NEWSLETTER 2012/13

A Fresh Look at the German Jewish Experience

Willi Goetschel, Professor of German and Philosophy

German Jewish cultural production has become one of the most exciting areas in German Studies, as we better understand the critical contributions of German Jews to German culture.

If context is everything, recontextualization—or what sociologist Niklas Luhmann refers to as changing the observer’s position—can offer a better view of the “inside.” German literature and philosophy have long been mistaken for a national affair within a closed habitat. But German Studies is slowly opening itself to different perspectives within a tradition whose most creative voices have always claimed otherwise.

Turning a blind eye to hyphenated cultural identities in the new Germany or to the deep structures of long-time institutional developments is tantamount to ignoring what is often most “German” in German literature, philosophy, and culture. Attending to the Jewish aspects is less an exotic pastime than a necessity. We can only understand the urgency of the issues facing Germany amidst the Euro crisis if we attend to the wider historical context of that construction site we call German identity.

Studying Mendelssohn, Lessing, and Kant may seem a far cry from the burning conflicts in Europe today, but I find it eye-opening how the past read through the present helps sharpen our vision. Only a re-examination of what has remained “unread” and asks to be read anew can make us attuned to the deep structures of the problems we face today. The research for my new book The Discipline of Philosophy and the Invention of Modern Jewish Thought (Fordham University Press, 2012) made me understand different narratives on the history of literature and philosophy as conflicts of identity politics. I examined how the identity politics driving national and disciplinary agendas assimilate figures and texts to fit their own desire. As long as these sedimented views exert their hermeneutic force, historical and literary scholarship will remain trapped in a circular loop of interpretations that follow the academic dictates of an antiquated status quo.

Willi Goetschel spent Spring 2012 as Fellow in Residence at the Lichtenberg-Kolleg at the University of Göttingen. He is also the cofounder and general editor of Bamidbar: Journal for Jewish Thought and Philosophy. His next project “Difference and Alterity in Modern Jewish Philosophy” has recently been awarded a five-year Insight Grant SSHRC.

In this context, the invention of the story of modern Jewish thought has emerged from national forms of constructing philosophy and literature as German, i.e. “universal,” while reducing to the “particular” the views of Mendelssohn, Heinrich Heine, Martin Buber, Franz Rosenzweig, Margarete Susman and Hermann Levin Goldschmidt, who resisted assimilation to nationally-inclined perspectives. Reducing their philosophic insights to an exercise in “Jewish” thought rather than philosophy “proper,” however, deprives critical philosophy of its most critical insights.
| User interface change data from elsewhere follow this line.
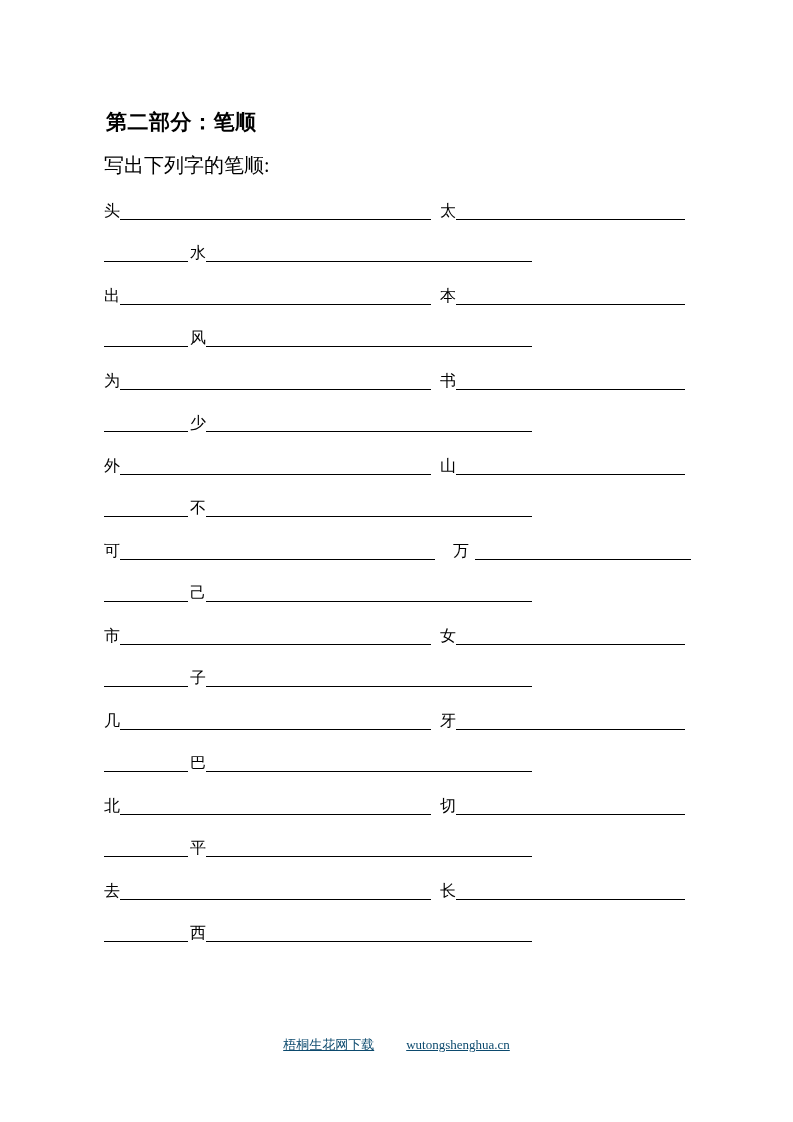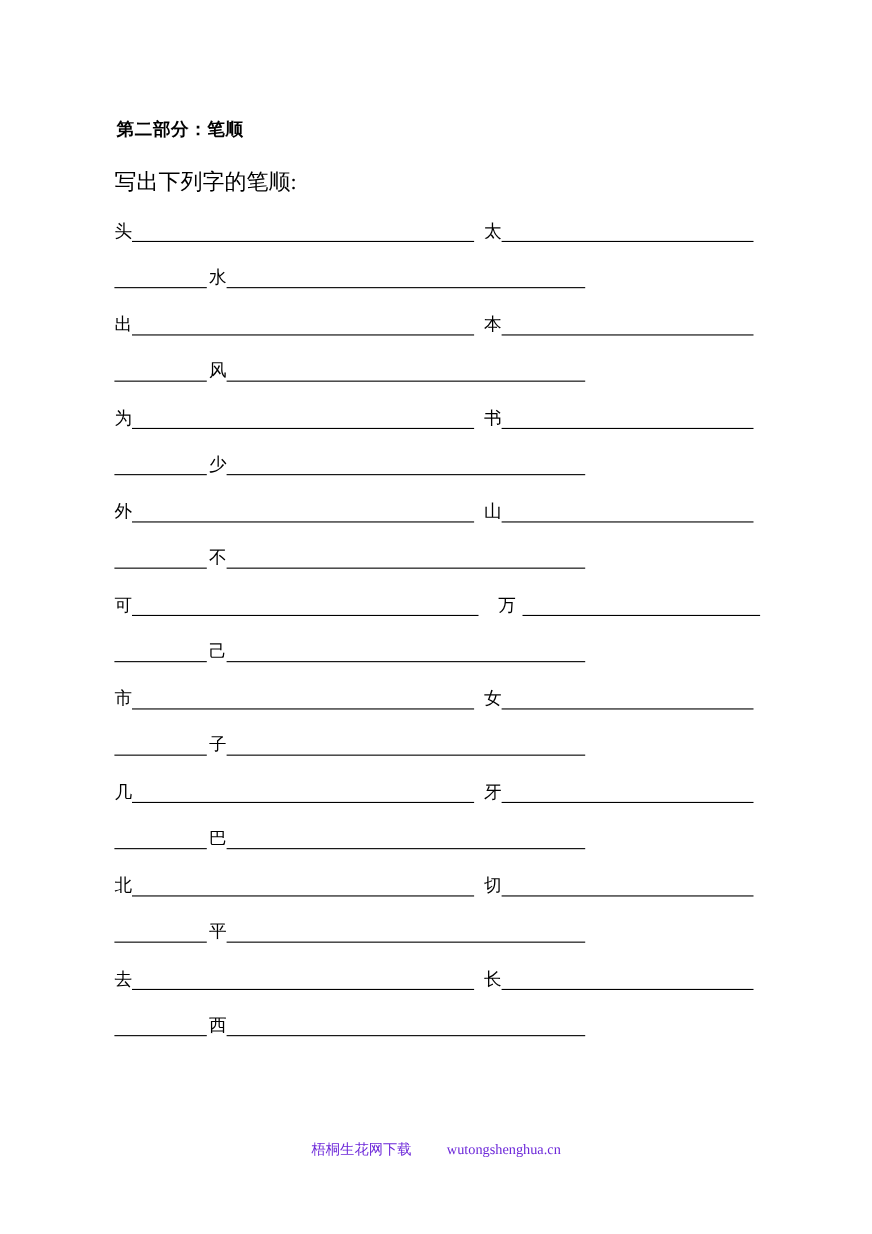--- a/index.html
+++ b/index.html
@@ -20,7 +20,7 @@
     position: absolute;
     left: 106px;
     top: 108px;
-    font-size: 16px;
+    font-size: 21px;
     font-weight: bold;
     letter-spacing: 0.5px;
     white-space: pre;

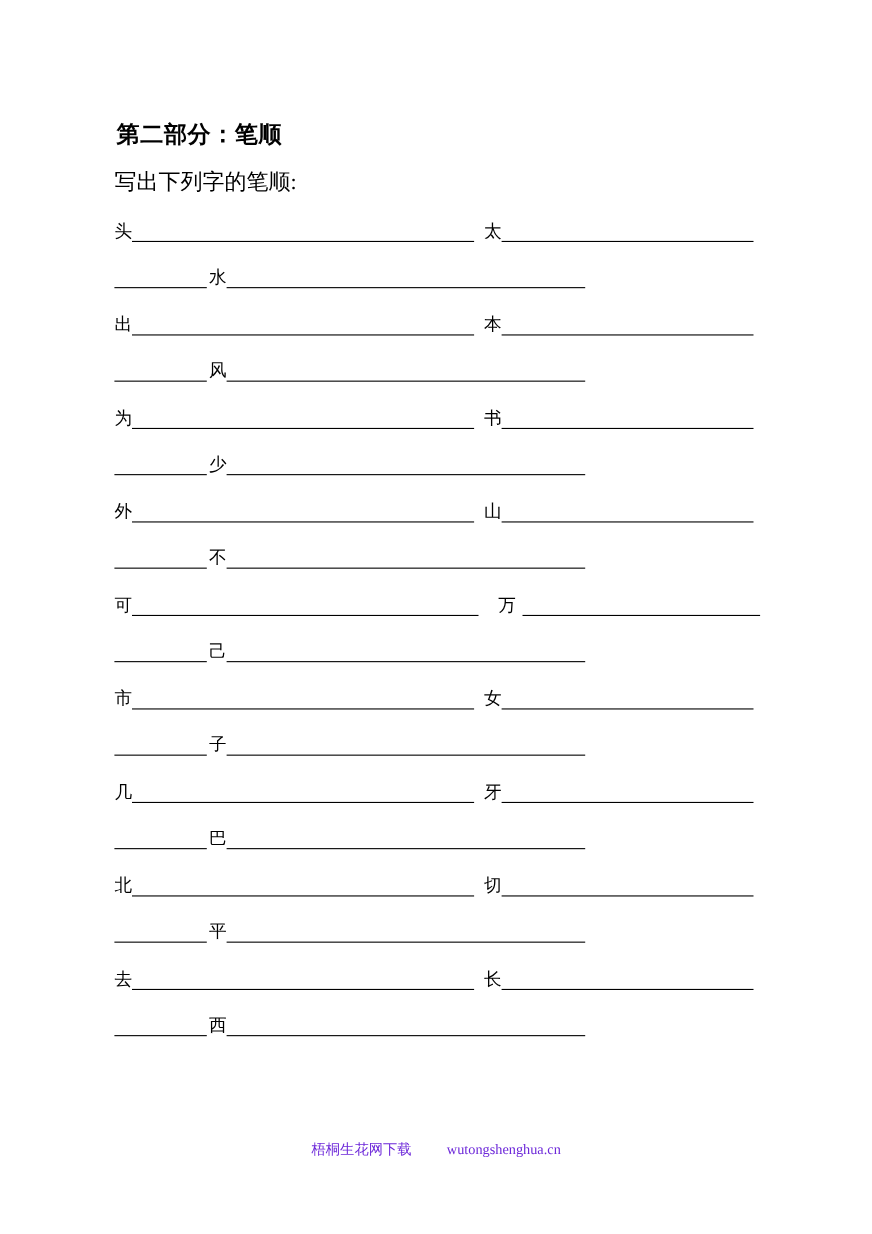--- a/index.html
+++ b/index.html
@@ -74,7 +74,8 @@
     top: 1036px;
     text-align: center;
     font-size: 13px;
-    color: #6d28d9;
+    color: #0c4a6e;
+    text-decoration: underline;
   }
   .footer .site-url {
     margin-left: 32px;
What is philosophy and what is literature, what is German and what Jewish? The answers, these interlocutors remind us, cannot be easily provided. At best, these questions point towards the reciprocal relationship any form of identity requires for its constitution. For identity is ultimately always predicated on the difference it makes. Read this way, old traditions are never lost. They are an empowering force field that allows us to recover what has been ignored. Sometimes the old can become the new.


Exploring the subject of Jewish philosophy as a controversial construction site of the project of modernity, this book examines the implications of the different and often conflicting notions that drive the debate on the question of what Jewish philosophy is or could be. The idea of Jewish philosophy begs the question of philosophy as such. But “Jewish philosophy” does not just reflect what “philosophy” lacks. Rather, it challenges the project of philosophy itself. Examining the thought of Spinoza, Moses Mendelssohn, Heinrich Heine, Hermann Cohen Franz Rosenzweig, Martin Buber, Margarete Susman, Hermann Levin Goldschmidt, and others, the book highlights how the most philosophic moments of their works are those in which specific concerns of their “Jewish questions” inform the rethinking of philosophy’s disciplinarity in principal terms. The long overdue recognition of the modernity that informs the critical trajectories of Jewish philosophers from Spinoza and Mendelssohn to the present emancipates not just “Jewish philosophy” from an infelicitous pigeonhole these philosophers so pointedly sought to reject but, more important, emancipates philosophy from its false claims to universalism.

“Goetschel persuasively argues for Jewish philosophy as a field that does not articulate the meaning of an identity-stance, but as a mode of inquiry that shows how the practice of philosophy has not yet, and perhaps never will, reach the universality at which it aims. For him, only such a critical spirit can portend a better future and produce a robust civil society. He shows us how his view continues the arguments of the earliest strata of modern Jewish philosophy, how many contemporary academics have gone wrong in thinking that Jewish philosophy is a discipline that puts forth a unique positive content, and offers readers two Swiss Jewish exemplars—Margarete Susman and Hermann Levin Goldschmidt—from whom scholars can reclaim the field’s original critical energy.”